Admittedly, I am 45 and come from a time where kids were not afforded their every whim. In fact, if I close my eyes, I can still see and even hear my mother give me the lecture on why I did not need a curling iron at 12. A decision I felt was completely irrational on her part and yet I still did not get one.
Today, anything seems to go. We have shows like Toddlers and Tiaras and little girls like Suri Holmes have been photographed wearing pumps. So the question I ask is “how young is too young to wear heels?”
Certainly the pundits have pontificated on whether the use of high heels would cause a young girl health issues whether is be developmental or injury. I know they do because daily there is some article written about how bad high heels are for grown women of which I simply reply so is global warming, Twinkies, and bad relationships but none of those are going away anytime soon. And while I think there should be some consideration as to the well-being of a child and prevention of any toddler getting hurt, I think maybe we need to dig a little deeper. What is the message we are giving to young girls? Ok don’t blast me yet…I am not a stiff conservative but think for a minute. We have some very strong issues in this country in this country. Unlike my days, Seventeen Magazine is not the only game in town. In fact today’s girls are bombarded with a plethora of subliminal messages from advertisers and the fashion world…you can’t be too thin, too pretty or even too sexy. The models are 14 going on 25 and very few women of today’s teenage pool are represented by these girls.
We already know that these tall tales that we continue to reverberate to our young women are resulting in low self-esteem, starvation and exploitation. Young teenage women are constantly confronted on another way to up the ante on the get sexy gamble often being bankrupt emotionally before they even get to adulthood. So what happens when we send the same messages to toddlers and young girls.

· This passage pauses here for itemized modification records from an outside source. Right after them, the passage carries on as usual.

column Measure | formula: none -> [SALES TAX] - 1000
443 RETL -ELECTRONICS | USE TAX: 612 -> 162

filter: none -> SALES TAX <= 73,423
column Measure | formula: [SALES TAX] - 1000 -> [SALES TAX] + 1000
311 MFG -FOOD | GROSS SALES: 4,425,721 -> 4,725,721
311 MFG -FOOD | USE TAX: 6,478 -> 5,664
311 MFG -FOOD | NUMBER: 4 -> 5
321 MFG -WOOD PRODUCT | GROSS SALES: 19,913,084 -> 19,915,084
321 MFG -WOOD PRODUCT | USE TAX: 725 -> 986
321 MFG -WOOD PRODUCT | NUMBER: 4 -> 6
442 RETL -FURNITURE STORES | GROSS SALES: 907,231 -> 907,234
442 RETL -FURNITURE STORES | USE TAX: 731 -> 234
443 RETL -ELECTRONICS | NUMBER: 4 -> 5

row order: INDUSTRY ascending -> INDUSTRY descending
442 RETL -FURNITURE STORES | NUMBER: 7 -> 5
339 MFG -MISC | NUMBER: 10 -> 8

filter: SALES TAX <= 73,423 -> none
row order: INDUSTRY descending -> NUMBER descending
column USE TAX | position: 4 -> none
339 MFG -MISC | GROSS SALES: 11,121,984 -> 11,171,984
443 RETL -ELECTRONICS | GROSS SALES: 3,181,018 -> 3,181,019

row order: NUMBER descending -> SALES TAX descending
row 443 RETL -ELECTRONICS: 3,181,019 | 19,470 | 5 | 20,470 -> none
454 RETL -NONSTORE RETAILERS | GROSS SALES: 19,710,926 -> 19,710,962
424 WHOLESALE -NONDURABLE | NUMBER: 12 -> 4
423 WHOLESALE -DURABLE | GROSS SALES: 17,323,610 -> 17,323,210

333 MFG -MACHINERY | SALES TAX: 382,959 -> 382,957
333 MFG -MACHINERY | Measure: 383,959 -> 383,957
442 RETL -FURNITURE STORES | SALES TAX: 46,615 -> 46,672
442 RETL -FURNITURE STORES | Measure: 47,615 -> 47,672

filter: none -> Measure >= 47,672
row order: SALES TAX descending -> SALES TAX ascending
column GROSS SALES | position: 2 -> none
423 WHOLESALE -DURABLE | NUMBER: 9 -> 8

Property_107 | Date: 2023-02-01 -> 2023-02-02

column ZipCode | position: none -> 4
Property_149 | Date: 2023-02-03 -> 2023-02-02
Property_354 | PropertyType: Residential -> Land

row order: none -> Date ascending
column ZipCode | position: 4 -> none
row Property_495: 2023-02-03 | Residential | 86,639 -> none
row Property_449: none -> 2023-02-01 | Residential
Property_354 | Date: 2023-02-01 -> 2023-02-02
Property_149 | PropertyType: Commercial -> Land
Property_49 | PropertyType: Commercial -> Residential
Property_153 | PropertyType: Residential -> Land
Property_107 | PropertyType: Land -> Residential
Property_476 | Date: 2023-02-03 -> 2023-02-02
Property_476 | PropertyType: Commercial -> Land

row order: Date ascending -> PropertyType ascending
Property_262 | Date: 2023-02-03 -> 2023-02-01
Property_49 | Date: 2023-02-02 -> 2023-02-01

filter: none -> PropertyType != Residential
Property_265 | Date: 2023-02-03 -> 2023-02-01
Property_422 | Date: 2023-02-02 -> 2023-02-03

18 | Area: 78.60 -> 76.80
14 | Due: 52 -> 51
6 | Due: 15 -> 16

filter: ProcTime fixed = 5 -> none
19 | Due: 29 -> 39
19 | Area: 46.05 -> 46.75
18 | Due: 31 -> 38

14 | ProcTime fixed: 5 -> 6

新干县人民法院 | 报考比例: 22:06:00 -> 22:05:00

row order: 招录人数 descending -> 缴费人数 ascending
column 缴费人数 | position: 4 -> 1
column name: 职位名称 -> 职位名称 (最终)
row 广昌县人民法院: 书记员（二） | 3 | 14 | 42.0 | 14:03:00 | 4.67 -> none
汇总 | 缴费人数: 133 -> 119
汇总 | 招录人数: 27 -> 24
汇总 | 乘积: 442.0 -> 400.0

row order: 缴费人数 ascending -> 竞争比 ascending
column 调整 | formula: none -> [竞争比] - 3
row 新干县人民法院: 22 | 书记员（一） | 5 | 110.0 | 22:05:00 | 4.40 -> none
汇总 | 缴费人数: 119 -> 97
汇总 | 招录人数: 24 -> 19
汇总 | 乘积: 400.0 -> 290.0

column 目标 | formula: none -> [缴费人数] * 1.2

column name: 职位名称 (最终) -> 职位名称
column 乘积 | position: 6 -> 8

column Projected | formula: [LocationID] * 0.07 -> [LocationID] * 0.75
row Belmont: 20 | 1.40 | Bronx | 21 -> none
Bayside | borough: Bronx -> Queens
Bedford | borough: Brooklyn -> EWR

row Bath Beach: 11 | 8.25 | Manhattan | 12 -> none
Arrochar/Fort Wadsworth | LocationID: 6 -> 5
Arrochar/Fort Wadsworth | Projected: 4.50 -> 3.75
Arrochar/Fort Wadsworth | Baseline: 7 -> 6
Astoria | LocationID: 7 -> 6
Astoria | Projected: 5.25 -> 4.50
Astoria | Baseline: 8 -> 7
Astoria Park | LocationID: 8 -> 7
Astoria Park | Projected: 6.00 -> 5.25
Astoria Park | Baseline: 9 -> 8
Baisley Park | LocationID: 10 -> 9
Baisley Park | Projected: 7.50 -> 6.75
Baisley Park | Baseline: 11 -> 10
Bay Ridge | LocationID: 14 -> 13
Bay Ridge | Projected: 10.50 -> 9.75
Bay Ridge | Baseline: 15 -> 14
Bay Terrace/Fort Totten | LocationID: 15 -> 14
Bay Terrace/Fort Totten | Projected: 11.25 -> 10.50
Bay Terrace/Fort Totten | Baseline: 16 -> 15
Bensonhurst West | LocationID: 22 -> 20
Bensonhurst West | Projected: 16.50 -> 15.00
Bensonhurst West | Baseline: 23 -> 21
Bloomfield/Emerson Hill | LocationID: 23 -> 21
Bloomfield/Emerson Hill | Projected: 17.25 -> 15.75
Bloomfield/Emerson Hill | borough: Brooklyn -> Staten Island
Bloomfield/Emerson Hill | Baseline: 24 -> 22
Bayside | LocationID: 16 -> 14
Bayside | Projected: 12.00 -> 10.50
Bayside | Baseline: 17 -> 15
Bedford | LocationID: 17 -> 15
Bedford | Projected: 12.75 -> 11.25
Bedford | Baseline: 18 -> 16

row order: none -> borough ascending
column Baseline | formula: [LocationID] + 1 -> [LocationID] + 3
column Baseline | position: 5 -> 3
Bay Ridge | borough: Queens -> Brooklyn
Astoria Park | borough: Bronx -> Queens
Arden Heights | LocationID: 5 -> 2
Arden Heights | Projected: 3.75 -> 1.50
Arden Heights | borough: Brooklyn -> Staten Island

Do we really expect a better outcome?
Before anyone goes shooting out of a cannon…I, too, wore my mother’s heels around the house and relished being a princess for Halloween where I slipped into my beautiful pink plastic pumps but these were rarities and certainly not the norm. As I am now the mother of three almost grown children, I can understand more clearly the words my mother spoke so long ago. What is the rush? There is a lot to be said when the day finally comes and it is appropriate to wear heels as a right of passage. Heels can wait but can the emotional stability of our future woman?